> **Exercise aim**
Range to reproduce from the entries below: the line with "0 | LSTM-GAB_Rmse: 0.807 -> 0.897", the line with "Total | RNN-GAB_MAPE: 21.15 -> 15.93", and every line in between. Give them exactly and give nothing else.

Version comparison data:
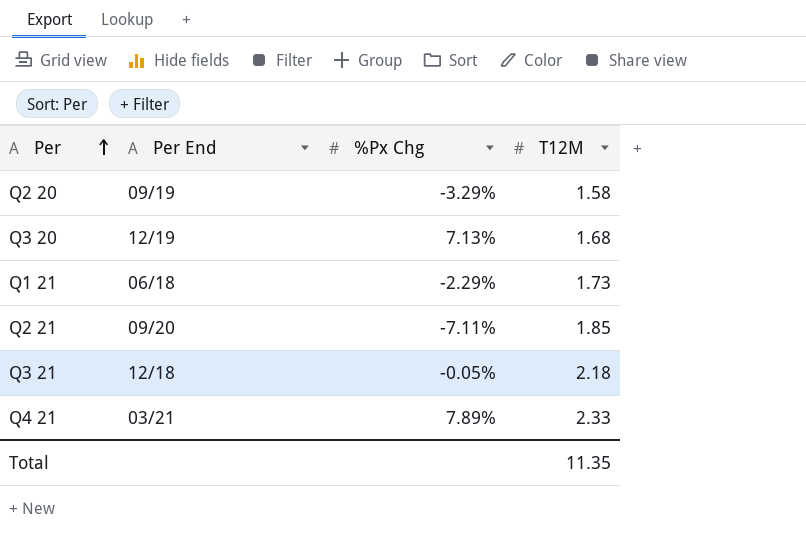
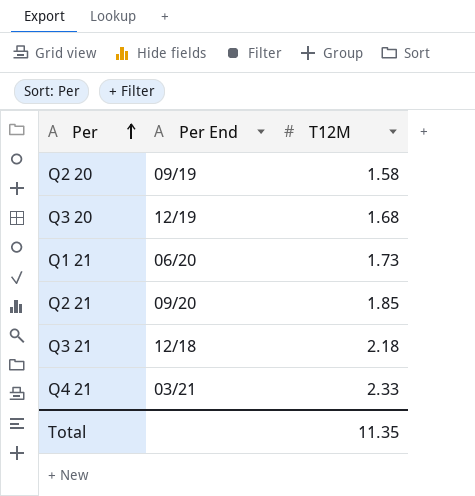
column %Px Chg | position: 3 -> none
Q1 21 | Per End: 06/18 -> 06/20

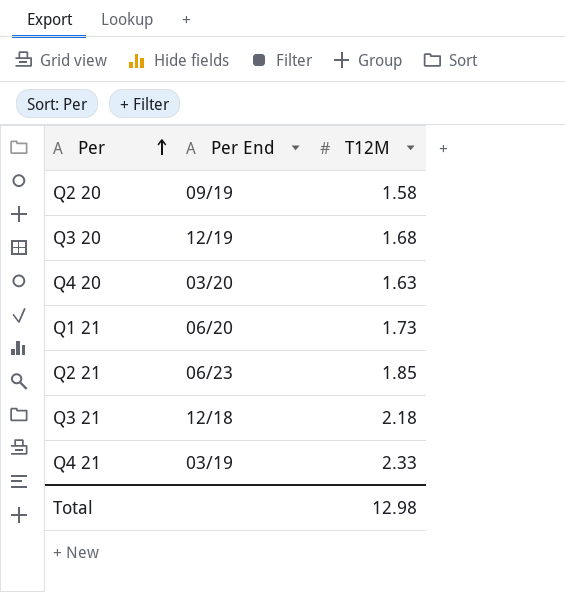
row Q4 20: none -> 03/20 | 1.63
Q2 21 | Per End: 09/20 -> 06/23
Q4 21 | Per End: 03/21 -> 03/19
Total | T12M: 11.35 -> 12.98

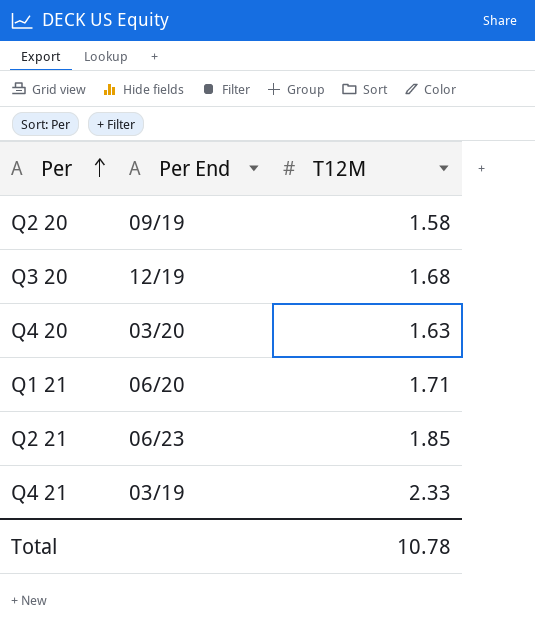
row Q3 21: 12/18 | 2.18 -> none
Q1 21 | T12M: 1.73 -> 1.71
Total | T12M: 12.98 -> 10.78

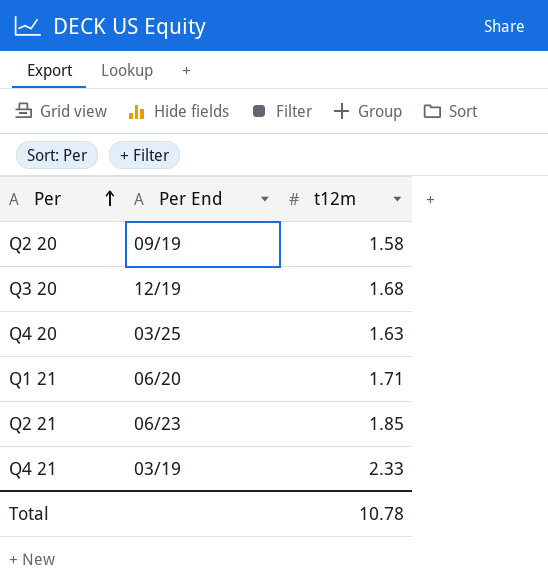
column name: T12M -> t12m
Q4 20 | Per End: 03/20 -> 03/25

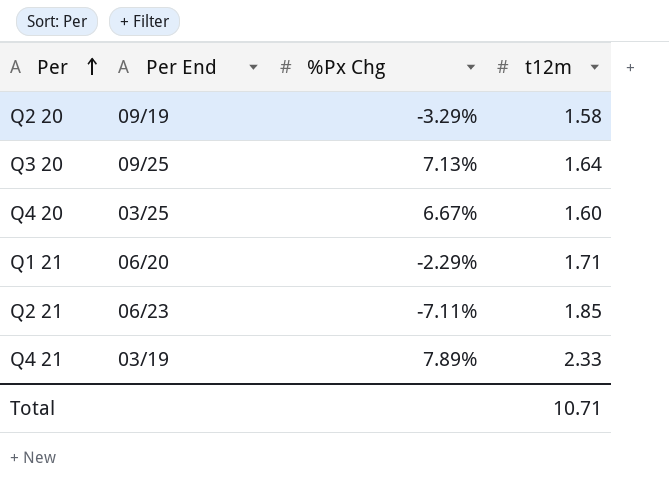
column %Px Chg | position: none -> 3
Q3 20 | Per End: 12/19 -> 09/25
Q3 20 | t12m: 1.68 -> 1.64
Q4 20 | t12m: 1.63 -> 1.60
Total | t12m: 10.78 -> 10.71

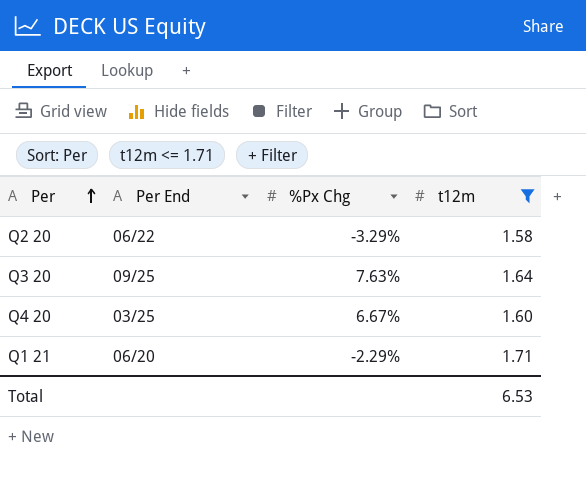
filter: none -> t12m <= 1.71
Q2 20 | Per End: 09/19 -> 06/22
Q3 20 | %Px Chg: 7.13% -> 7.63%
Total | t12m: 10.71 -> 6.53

==

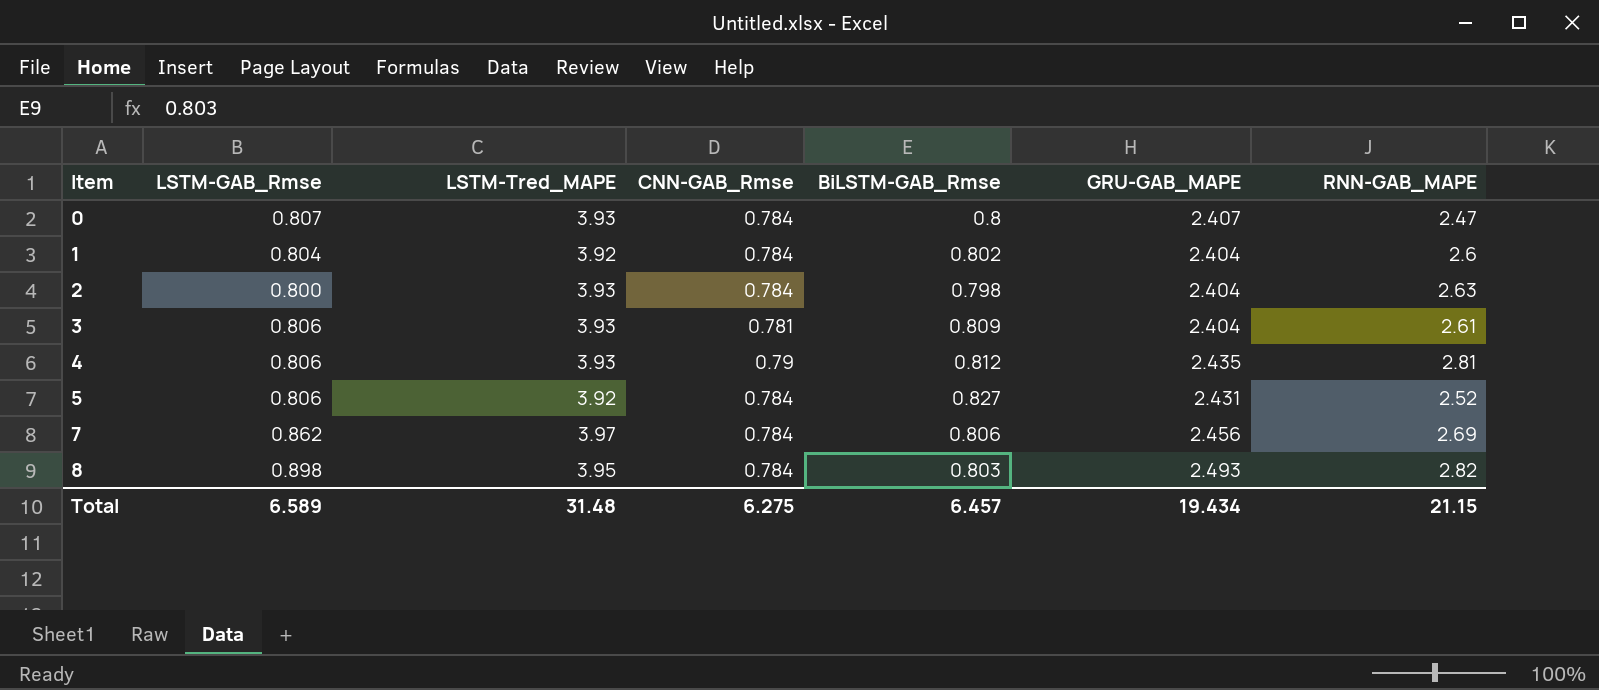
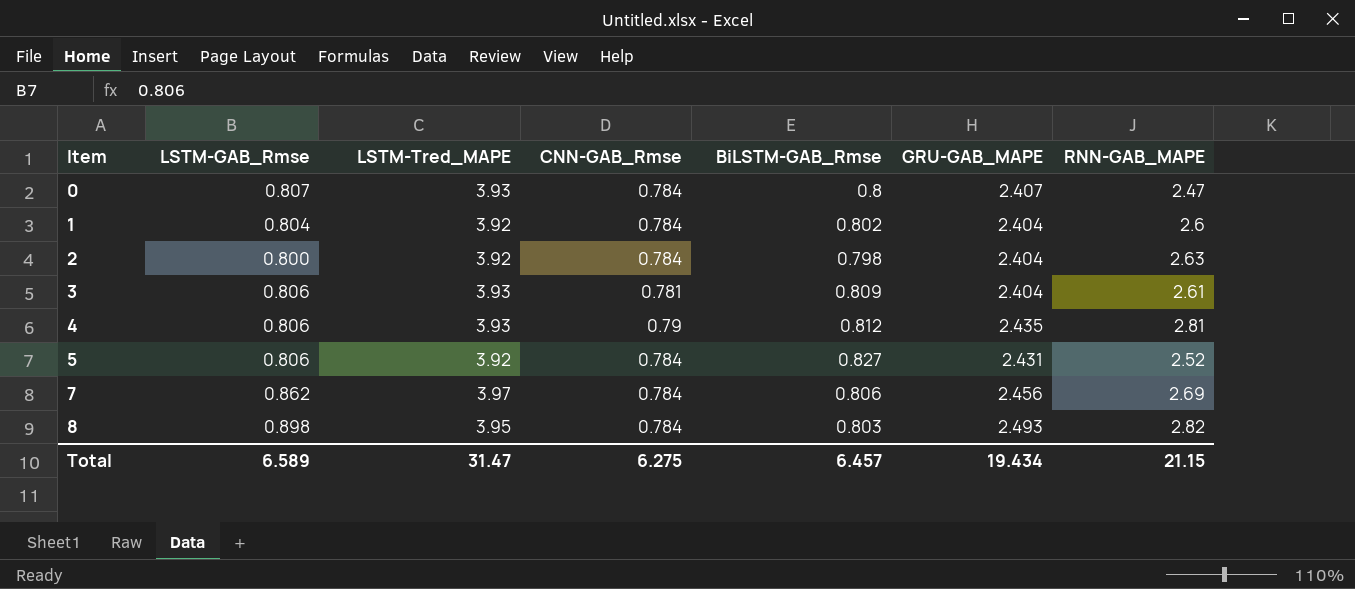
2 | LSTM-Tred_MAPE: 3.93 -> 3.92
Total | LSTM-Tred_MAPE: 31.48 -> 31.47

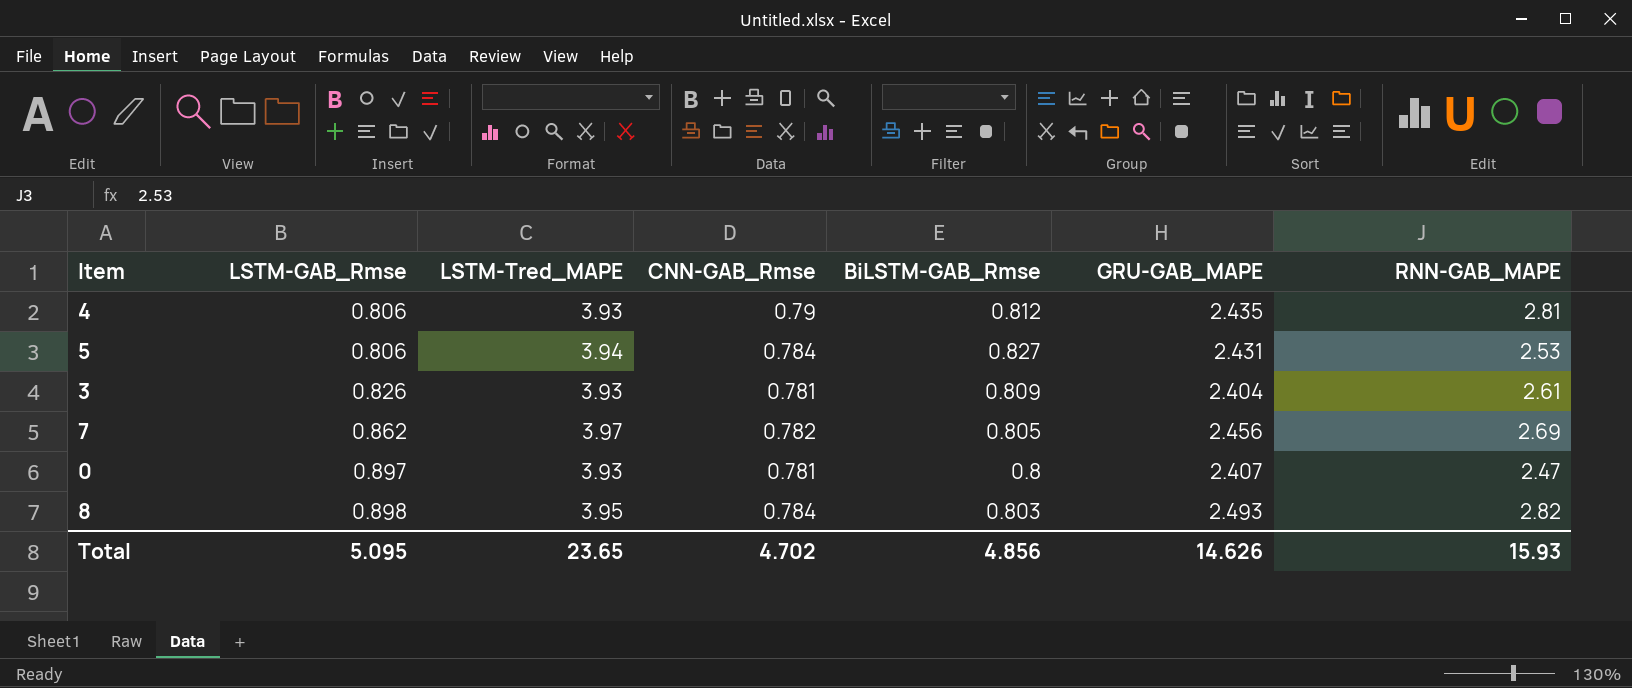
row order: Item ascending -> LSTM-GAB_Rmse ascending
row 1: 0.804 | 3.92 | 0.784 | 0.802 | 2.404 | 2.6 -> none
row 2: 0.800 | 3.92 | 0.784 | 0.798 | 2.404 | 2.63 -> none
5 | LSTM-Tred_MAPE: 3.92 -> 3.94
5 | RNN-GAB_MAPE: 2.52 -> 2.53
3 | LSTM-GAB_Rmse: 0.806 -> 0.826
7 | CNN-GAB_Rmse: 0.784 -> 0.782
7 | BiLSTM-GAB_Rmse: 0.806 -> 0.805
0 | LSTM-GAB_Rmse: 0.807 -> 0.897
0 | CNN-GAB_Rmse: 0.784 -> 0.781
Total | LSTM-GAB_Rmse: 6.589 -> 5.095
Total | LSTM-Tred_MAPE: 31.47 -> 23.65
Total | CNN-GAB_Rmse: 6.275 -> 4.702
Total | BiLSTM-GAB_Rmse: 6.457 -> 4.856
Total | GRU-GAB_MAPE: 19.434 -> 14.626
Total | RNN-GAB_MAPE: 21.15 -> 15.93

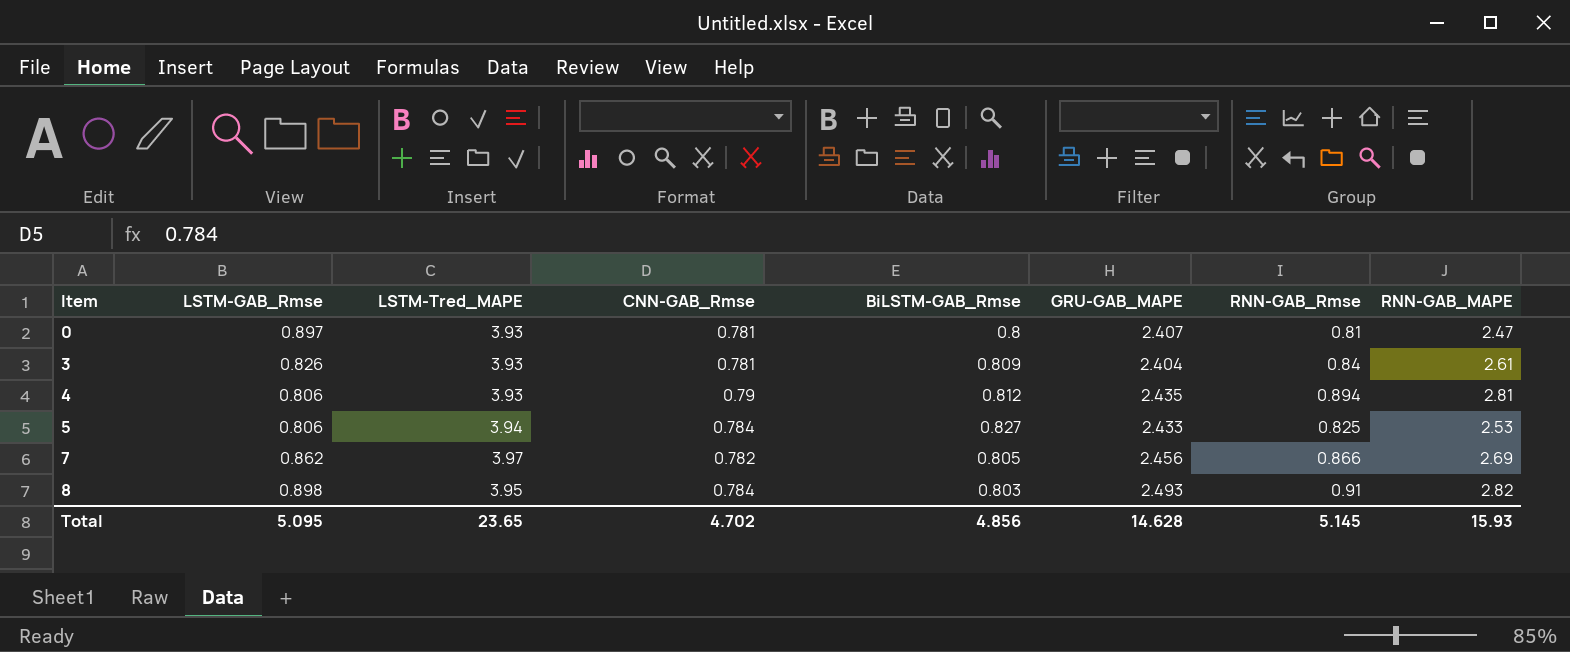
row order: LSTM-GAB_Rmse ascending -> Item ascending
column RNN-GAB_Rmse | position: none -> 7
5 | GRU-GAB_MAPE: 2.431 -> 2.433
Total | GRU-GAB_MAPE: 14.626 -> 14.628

> **Completed task**
0 | LSTM-GAB_Rmse: 0.807 -> 0.897
0 | CNN-GAB_Rmse: 0.784 -> 0.781
Total | LSTM-GAB_Rmse: 6.589 -> 5.095
Total | LSTM-Tred_MAPE: 31.47 -> 23.65
Total | CNN-GAB_Rmse: 6.275 -> 4.702
Total | BiLSTM-GAB_Rmse: 6.457 -> 4.856
Total | GRU-GAB_MAPE: 19.434 -> 14.626
Total | RNN-GAB_MAPE: 21.15 -> 15.93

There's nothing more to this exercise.